Las adicciones secuestran el cerebro, lo someten hasta hacerlo claudicar en las necesidades más básicas. Incluso comer y beber, imprescindibles para la vida, dejan de ser prioritarios. Pero esa sustancia o comportamiento que genera tal disfunción cerebral acostumbra a ser apenas el síntoma de un fenómeno más profundo. La punta del iceberg de un complejo entramado de vulnerabilidad y mala salud mental, conviene Rubén Baler, científico experto en salud pública y neurociencia de las adicciones del Instituto Nacional sobre el Abuso de Drogas de Estados Unidos (NIDA): “Nos tiene que preocupar lo importante, no solo lo urgente”, advierte el neurocientífico.

Baler (Buenos Aires, 64 años) conoce de primera mano las dimensiones de la crisis sanitaria. Trabaja en ello. Y quizás precisamente por eso, eleva el foco de atención más allá de las cifras grotescas. No es la sustancia, sino el fenómeno que hay detrás. La clave, asegura, son las manos e intereses más o menos ocultos que manejan los hilos de las dinámicas nocivas para la salud pública. Desde el alcohol y el tabaco hasta la comida basura o los contenidos digitales en redes sociales, “hay fuerzas cada vez más poderosas que tienen interés en que estos productos sean cada vez más adictivos y populares”, avisa el neurocientífico, que la semana pasada visitó Palma de Mallorca para participar en el congreso conjunto que celebraron la Sociedad Española de Patología Dual y la Asociación Mundial de Patología Dual.
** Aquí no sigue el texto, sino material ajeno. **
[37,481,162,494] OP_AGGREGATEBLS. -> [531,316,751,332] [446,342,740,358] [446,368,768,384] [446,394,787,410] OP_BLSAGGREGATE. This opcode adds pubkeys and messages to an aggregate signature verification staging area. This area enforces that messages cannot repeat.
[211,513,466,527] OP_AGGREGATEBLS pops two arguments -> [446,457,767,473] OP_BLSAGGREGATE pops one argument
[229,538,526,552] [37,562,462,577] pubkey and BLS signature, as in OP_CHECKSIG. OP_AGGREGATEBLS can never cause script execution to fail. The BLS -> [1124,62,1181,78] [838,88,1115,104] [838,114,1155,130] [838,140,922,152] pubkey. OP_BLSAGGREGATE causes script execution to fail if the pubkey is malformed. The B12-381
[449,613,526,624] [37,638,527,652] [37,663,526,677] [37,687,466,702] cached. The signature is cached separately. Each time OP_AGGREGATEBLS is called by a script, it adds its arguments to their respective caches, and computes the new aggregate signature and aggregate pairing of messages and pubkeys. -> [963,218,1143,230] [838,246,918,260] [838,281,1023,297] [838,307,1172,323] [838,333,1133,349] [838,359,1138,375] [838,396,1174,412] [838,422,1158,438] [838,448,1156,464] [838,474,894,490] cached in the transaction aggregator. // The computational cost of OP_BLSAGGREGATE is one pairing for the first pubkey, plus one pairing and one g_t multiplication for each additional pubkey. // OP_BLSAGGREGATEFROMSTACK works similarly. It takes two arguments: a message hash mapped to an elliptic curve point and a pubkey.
P. ¿Qué diferencias hay cuando expones el cerebro de un adulto o de un adolescente a esas sustancias nocivas?

R. El cerebro adolescente se está programando, está cambiando de forma muy plástica, rápida y dinámica. Todos esos cambios van programando los circuitos para prepararlos para la vida. Esa programación es como estar corriendo; y cualquier empujoncito puede hacernos caer, tergiversar la calidad de esa programación y llevarla por una trayectoria no sana, dañina. Las drogas pueden corromper de forma muy efectiva la calidad de la programación.

P. ¿Y en qué se concreta eso? ¿Cuáles son los mayores riesgos?
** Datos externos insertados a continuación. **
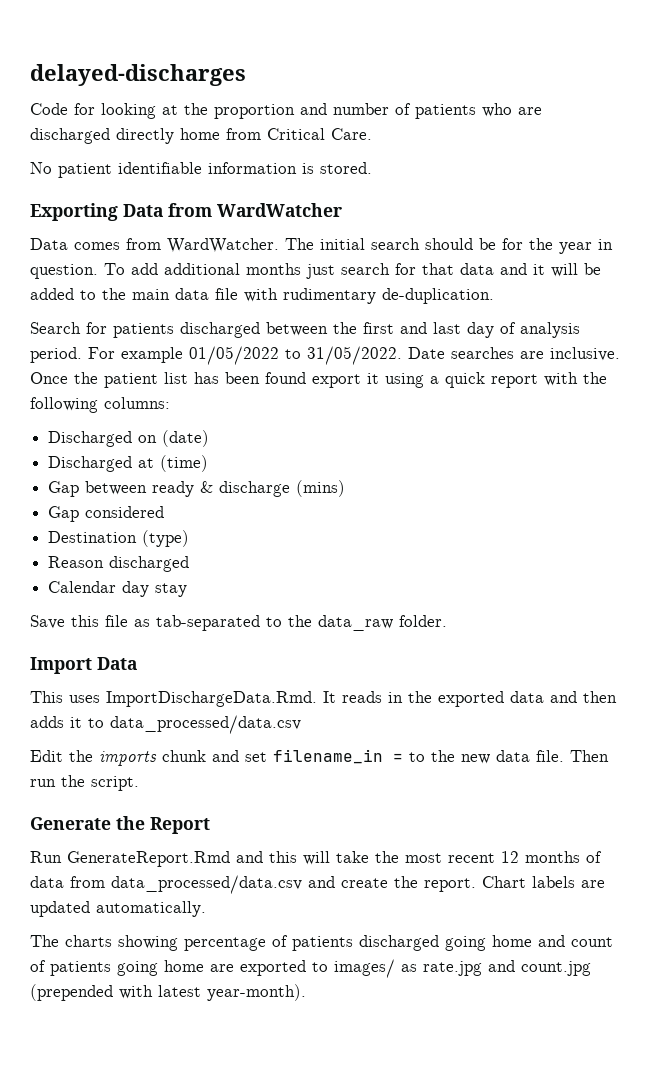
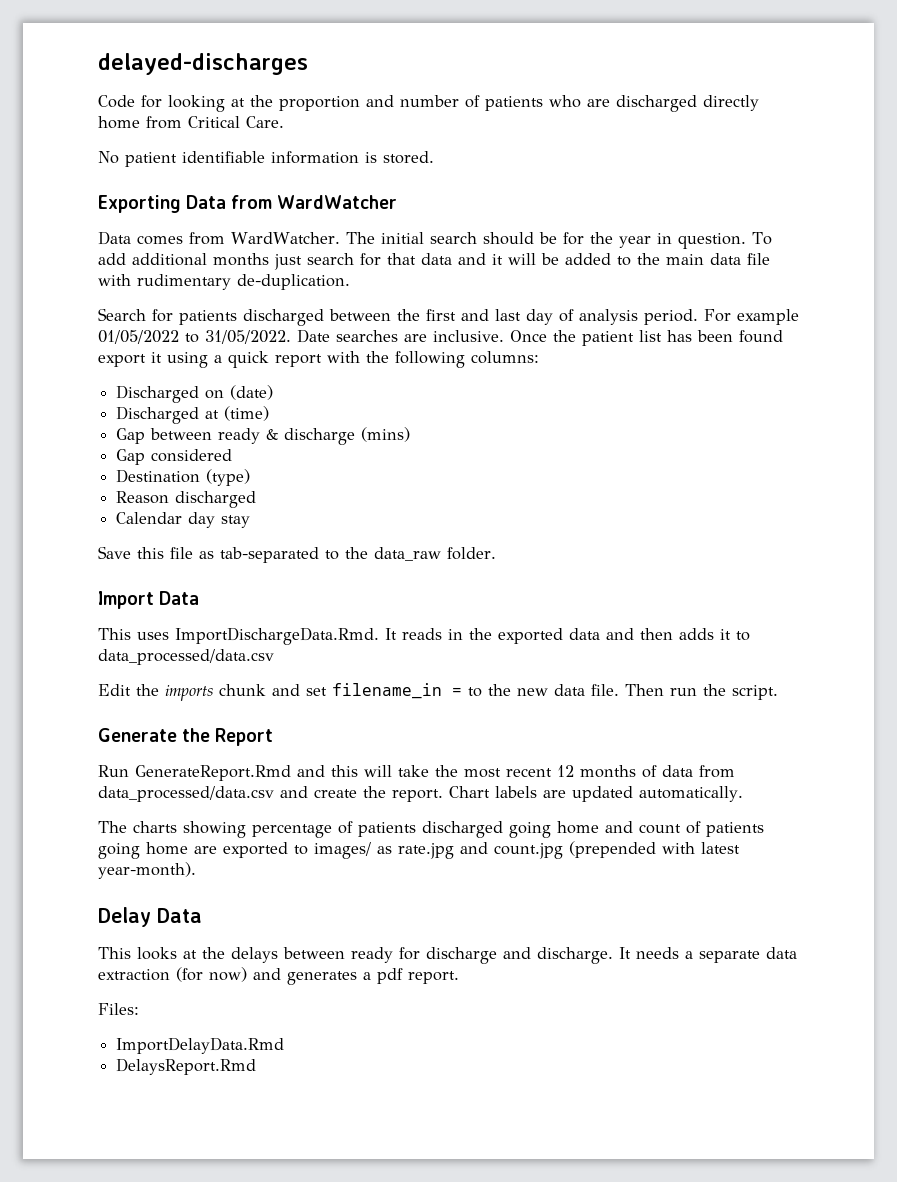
(306, 992) none -> [98,907,202,927] [98,947,797,964] [98,967,459,985] [98,1003,139,1015] [116,1037,285,1054] [116,1058,257,1075] // Delay Data // This looks at the delays between ready for discharge and discharge. It needs a separate data extraction (for now) and generates a pdf report. // Files: // ImportDelayData.Rmd // DelaysReport.Rmd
R. Uno de los ejemplos más patente es el tema de la pornografía bizarra o rara. En los adultos, su cerebro está desarrollado y tiene la capacidad de entender que, si bien las imágenes son raras, no son normales o normativas y que difícilmente lleven a una recompensa sana o perdurable. Un chico de 12, 13 o 14 años que está expuesto al mismo tipo de pornografía, podría terminar con una disfunción sexual porque el cerebro está programando los circuitos que van a servir para la función sexual, y si eso se absorbe en ese momento crítico, eso podría volverse normativo, haciendo que el sexo normal no pueda disparar la respuesta que tendría que disparar porque ya ha sido programado y adaptado a cosas bizarras y raras. Es por eso estamos empezando a ver disfunciones sexuales en gente cada vez menor.
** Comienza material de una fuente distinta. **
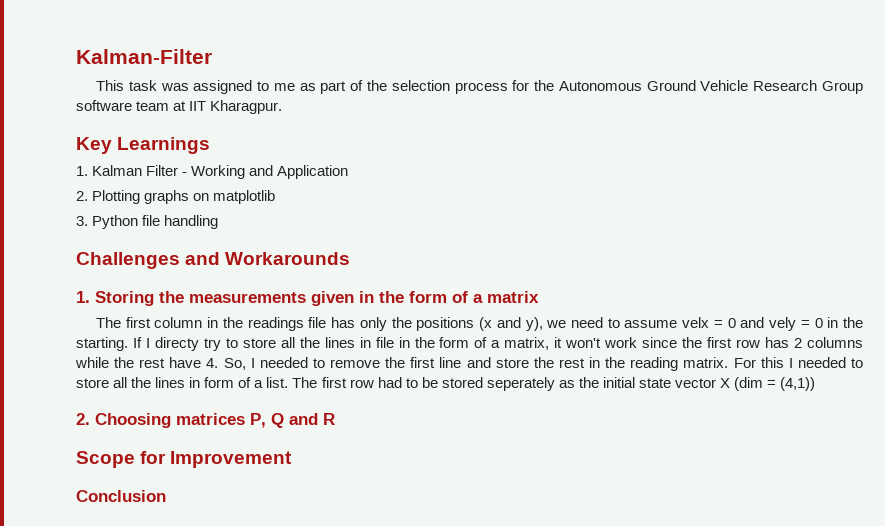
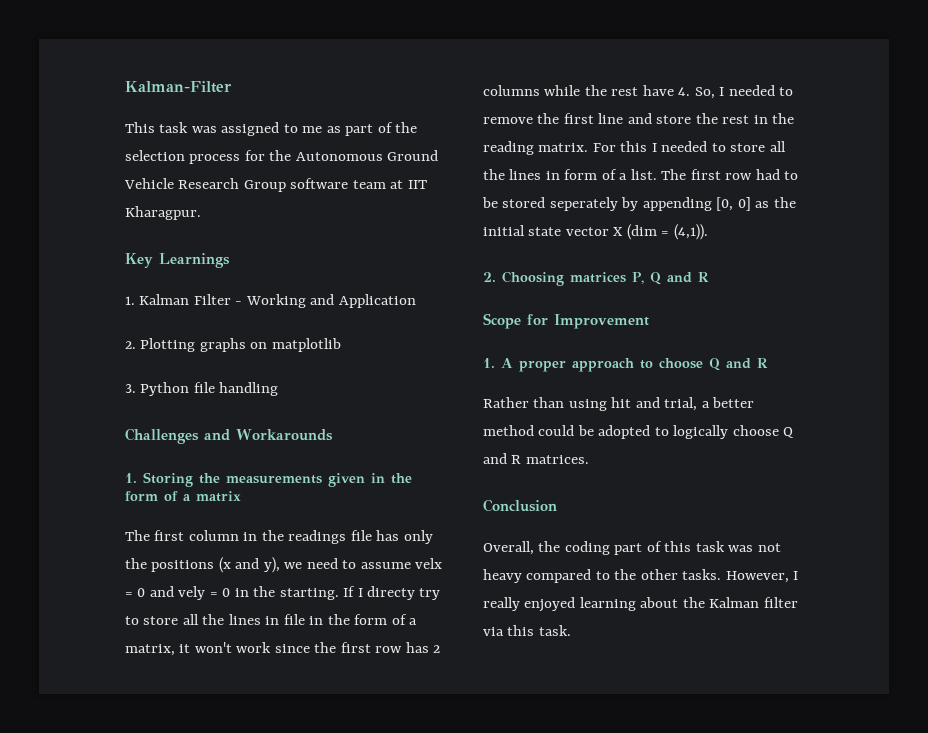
(555, 384) none -> [621,197,751,211] by appending [0, 0]
[780,377,816,391] (4,1)) -> [673,224,708,240] (4,1)).
[76,490,166,502] Conclusion -> [483,358,768,372] [483,397,755,411] [483,425,795,439] [483,453,589,464] [483,499,557,512] [483,541,781,555] [483,569,799,583] [483,597,798,612] [483,625,571,636] 1. A proper approach to choose Q and R // Rather than using hit and trial, a better method could be adopted to logically choose Q and R matrices. // Conclusion // Overall, the coding part of this task was not heavy compared to the other tasks. However, I really enjoyed learning about the Kalman filter via this task.

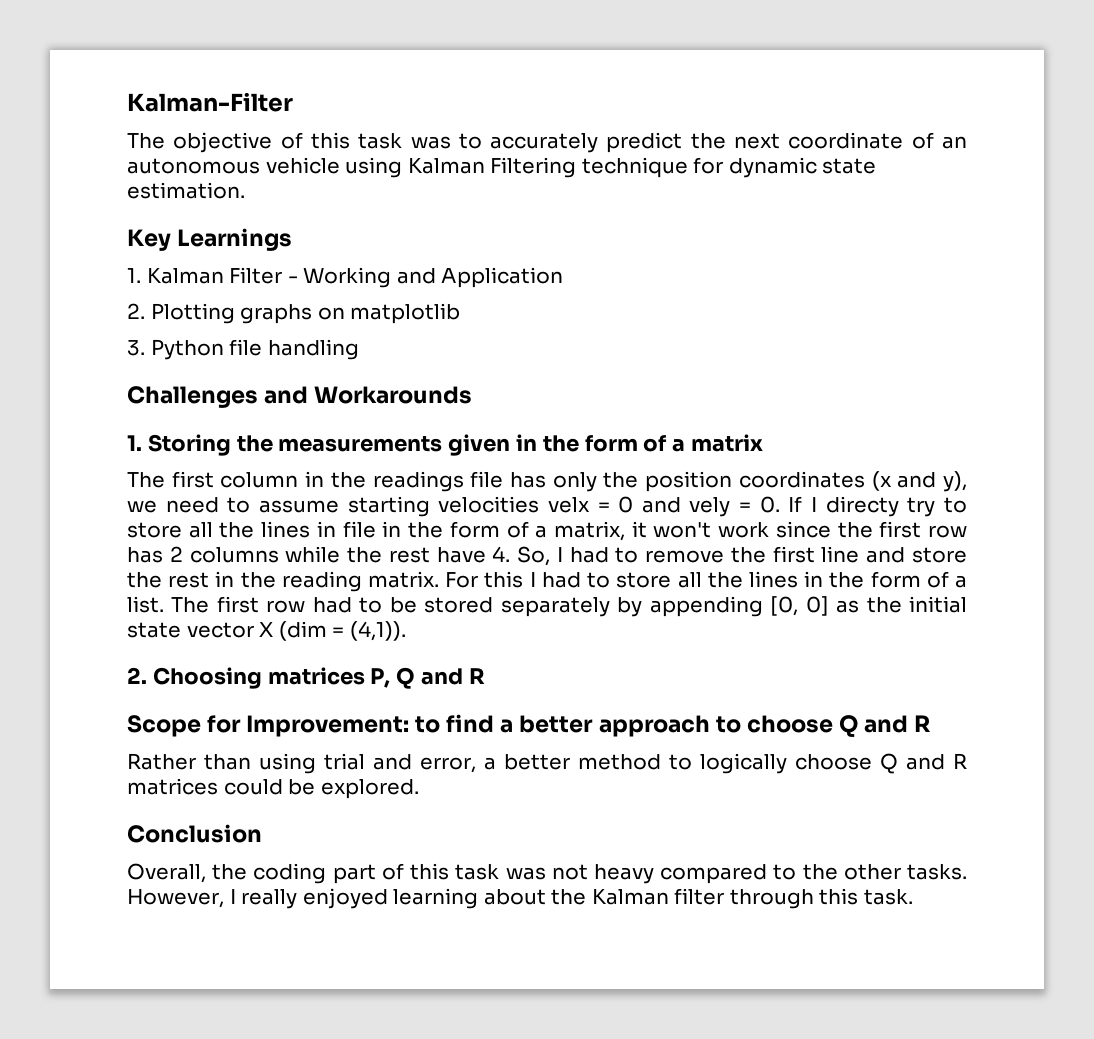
[125,122,418,136] [125,150,439,164] [124,178,427,192] [125,206,201,220] This task was assigned to me as part of the selection process for the Autonomous Ground Vehicle Research Group software team at IIT Kharagpur. -> [127,132,967,153] [127,157,877,178] [127,182,245,199] The objective of this task was to accurately predict the next coordinate of an autonomous vehicle using Kalman Filtering technique for dynamic state estimation.
[151,560,215,572] positions -> [645,471,865,492] position coordinates
(411, 565) none -> [347,496,540,517] starting velocities
[222,586,339,600] 0 in the starting. -> [759,496,780,513] 0.
[728,85,775,96] needed -> [569,547,609,563] had
[661,141,786,152] [483,169,560,180] needed to store all the lines in -> [541,571,865,588] had to store all the lines in the
[549,197,618,211] seperately -> [500,597,610,617] separately
[554,314,649,329] [483,358,566,372] Improvement // 1. A proper -> [246,714,594,737] Improvement: to find a better
[611,397,755,411] [483,425,651,439] hit and trial, a better method could be adopted -> [324,753,661,773] trial and error, a better method
[525,455,589,464] matrices. -> [127,778,419,799] matrices could be explored.
[483,627,504,636] via -> [729,889,814,909] through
P. ¿Cómo han impactado las pantallas y las nuevas tecnologías en las adicciones?

R. Es muy difícil decirlo porque la ciencia es muy cuidadosa, muy rigurosa, tiene sus métodos y su ritmo. Y ese ritmo no tiene nada que ver con el de las tecnologías que estamos tratando de prevenir o de regular o de entender. Hay un desfase entre lo que podemos estudiar y lo que es relevante desde la perspectiva de salud pública. Y ese desfase crea el potencial para un experimento a escalas bíblicas. La posibilidad de que haya una relación adversa entre algunos aspectos de las redes sociales y la salud mental es tan potencialmente dañina, que tenemos que ser mucho más precavidos y cautelosos con lo que estamos haciendo. Por lo menos, posponer la exposición a pantallas hasta los 16 años.

P. Cuando habla de potencialmente dañina, ¿se refiere al riesgo de adicción a las pantallas?

R. Sí, porque los algoritmos son adictivos. ¿Quién inventó ese scrolling de la pantalla? Eso es adictivo. Los algoritmos son un laboratorio de dopamina de las plataformas, que estudiaron cómo hacer más adictivas estas plataformas. Sobre todo para los chicos que gravitan tantísimo hacia la comparación social, que dependen tanto del feedback de la comunidad. Todo eso es sumamente adictivo y crea hábitos, en muchos casos, patológicos.